* MATERIAL FOR THIS TASK:
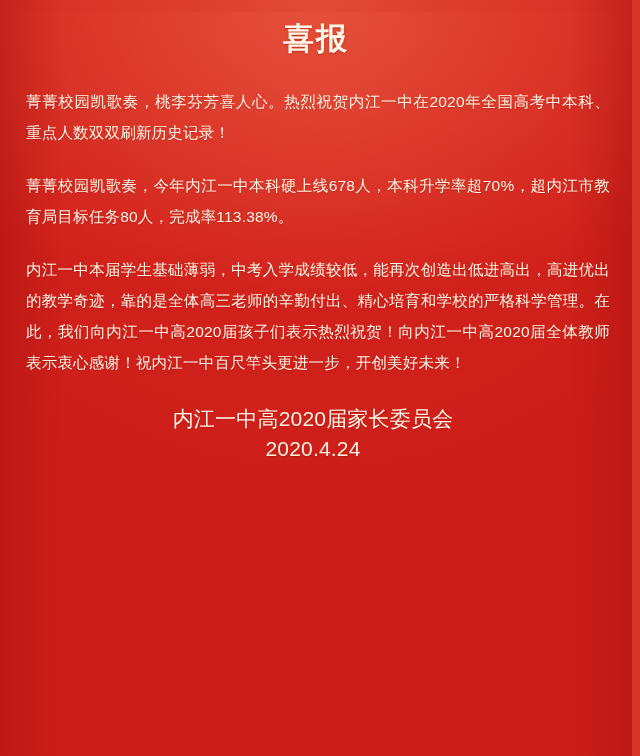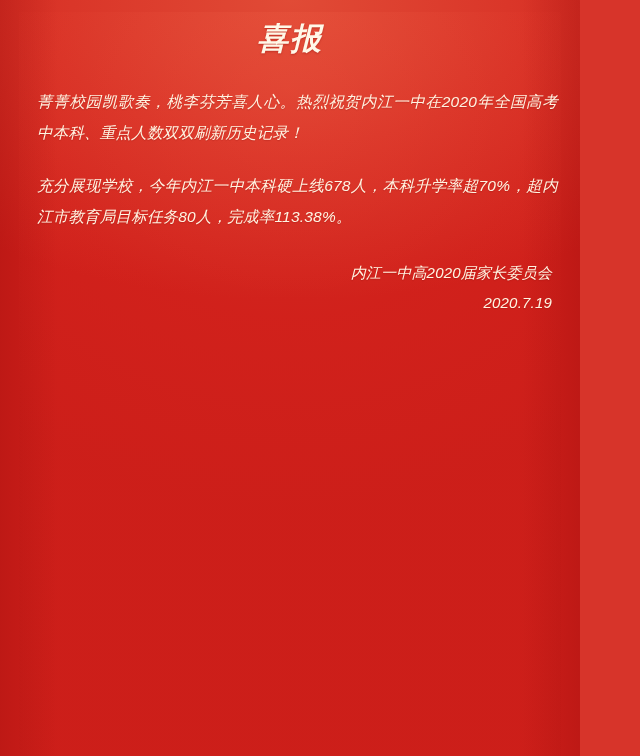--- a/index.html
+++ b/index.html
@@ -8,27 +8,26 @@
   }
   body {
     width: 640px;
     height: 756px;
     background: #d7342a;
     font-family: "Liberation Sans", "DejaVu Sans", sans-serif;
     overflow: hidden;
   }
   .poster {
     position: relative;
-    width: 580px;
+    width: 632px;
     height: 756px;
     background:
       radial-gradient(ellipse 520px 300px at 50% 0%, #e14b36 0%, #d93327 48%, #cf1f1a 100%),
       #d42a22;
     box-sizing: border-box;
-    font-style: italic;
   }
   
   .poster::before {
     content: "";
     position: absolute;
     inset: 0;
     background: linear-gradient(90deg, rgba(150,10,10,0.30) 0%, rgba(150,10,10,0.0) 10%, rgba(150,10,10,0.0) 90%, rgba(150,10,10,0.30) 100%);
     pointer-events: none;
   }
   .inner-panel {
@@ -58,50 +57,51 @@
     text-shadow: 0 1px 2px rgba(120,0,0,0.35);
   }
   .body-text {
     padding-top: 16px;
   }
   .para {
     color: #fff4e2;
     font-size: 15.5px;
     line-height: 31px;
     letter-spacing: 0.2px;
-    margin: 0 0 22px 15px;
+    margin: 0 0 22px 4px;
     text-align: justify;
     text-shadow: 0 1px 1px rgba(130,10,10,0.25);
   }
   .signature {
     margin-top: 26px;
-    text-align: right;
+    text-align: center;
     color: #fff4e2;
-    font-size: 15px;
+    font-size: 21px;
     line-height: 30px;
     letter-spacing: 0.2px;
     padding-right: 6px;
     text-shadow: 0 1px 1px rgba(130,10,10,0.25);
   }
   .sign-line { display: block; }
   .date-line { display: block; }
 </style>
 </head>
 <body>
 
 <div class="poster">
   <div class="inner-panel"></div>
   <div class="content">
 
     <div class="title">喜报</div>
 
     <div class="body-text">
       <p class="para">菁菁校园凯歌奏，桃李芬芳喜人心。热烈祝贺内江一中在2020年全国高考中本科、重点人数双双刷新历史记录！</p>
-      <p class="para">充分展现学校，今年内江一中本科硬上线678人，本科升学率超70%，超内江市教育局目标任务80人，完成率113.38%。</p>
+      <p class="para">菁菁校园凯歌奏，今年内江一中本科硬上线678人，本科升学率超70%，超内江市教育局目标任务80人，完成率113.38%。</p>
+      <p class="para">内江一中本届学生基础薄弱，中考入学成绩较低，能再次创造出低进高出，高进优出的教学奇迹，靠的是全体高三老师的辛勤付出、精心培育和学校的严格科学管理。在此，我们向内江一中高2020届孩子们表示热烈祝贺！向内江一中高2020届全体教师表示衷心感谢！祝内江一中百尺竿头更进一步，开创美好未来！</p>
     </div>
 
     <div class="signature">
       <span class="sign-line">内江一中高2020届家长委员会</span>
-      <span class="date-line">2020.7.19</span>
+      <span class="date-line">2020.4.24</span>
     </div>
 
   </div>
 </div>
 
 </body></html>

--

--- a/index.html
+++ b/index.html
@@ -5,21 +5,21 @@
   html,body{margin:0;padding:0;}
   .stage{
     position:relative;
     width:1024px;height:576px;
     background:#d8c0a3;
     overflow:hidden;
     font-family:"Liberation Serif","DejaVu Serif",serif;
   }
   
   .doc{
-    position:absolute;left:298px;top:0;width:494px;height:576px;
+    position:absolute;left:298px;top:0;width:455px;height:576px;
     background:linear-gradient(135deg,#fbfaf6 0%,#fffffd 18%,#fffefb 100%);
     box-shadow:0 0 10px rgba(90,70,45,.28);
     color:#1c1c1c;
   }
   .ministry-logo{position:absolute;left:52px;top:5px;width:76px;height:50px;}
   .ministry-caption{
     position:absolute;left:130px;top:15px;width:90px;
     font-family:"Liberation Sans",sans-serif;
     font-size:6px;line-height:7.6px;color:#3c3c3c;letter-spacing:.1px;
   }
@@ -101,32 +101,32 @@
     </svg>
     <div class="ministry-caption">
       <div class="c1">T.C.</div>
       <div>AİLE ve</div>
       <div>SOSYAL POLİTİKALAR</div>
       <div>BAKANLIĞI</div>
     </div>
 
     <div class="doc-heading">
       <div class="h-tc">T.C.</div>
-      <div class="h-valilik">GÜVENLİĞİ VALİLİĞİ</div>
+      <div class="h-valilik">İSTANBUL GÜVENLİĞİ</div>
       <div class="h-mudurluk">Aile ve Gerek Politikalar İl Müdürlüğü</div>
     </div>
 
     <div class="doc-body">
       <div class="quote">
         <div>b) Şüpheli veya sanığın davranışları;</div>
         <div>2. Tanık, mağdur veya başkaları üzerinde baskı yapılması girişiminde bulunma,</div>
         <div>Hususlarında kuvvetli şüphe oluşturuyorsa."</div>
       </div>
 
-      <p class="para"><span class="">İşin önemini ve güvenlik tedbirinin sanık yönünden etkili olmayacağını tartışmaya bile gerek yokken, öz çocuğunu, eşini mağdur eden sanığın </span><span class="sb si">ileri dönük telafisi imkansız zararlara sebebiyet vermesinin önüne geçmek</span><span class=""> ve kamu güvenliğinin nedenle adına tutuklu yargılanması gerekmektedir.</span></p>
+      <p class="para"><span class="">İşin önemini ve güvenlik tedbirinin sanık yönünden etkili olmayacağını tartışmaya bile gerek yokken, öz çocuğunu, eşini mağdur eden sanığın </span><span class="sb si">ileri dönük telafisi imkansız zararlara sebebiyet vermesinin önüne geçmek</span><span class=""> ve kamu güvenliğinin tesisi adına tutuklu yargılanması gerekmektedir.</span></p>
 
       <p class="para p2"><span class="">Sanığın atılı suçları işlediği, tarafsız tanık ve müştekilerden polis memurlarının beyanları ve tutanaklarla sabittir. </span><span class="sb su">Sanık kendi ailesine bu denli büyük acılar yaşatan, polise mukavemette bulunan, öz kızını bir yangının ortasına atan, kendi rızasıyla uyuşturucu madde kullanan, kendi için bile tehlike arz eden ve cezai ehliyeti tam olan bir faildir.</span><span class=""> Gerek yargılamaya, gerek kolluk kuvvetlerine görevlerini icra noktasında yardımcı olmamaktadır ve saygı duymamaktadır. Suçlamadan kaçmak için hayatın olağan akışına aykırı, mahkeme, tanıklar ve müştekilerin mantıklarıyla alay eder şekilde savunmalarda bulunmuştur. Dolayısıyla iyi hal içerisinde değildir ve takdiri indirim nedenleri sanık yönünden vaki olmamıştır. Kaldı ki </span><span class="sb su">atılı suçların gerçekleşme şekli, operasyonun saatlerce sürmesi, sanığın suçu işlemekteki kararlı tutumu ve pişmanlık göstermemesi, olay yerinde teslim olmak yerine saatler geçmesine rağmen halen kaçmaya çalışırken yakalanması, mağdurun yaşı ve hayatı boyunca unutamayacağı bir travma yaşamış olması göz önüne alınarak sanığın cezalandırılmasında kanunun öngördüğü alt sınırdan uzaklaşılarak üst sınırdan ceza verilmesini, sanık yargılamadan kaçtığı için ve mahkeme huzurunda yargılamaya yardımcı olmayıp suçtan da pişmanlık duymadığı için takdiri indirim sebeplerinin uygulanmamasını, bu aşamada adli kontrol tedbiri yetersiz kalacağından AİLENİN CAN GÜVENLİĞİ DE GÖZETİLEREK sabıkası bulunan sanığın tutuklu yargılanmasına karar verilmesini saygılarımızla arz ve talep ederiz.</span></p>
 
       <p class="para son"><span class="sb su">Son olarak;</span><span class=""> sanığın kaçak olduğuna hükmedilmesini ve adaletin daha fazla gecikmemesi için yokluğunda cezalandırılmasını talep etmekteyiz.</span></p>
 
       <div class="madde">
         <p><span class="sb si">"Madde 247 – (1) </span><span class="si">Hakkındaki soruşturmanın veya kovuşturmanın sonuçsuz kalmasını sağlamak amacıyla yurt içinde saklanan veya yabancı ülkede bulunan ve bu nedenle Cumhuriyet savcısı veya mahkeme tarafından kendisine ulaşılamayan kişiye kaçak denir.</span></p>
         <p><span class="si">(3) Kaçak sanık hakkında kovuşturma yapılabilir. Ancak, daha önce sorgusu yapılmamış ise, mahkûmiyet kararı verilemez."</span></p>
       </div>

* TASK PROMPT: Look through the data above. Find each line with the string "family" and copy it.

* ANSWER SECTION:
     font-family: "Liberation Sans", "DejaVu Sans", sans-serif;
     font-family:"Liberation Serif","DejaVu Serif",serif;
     font-family:"Liberation Sans",sans-serif;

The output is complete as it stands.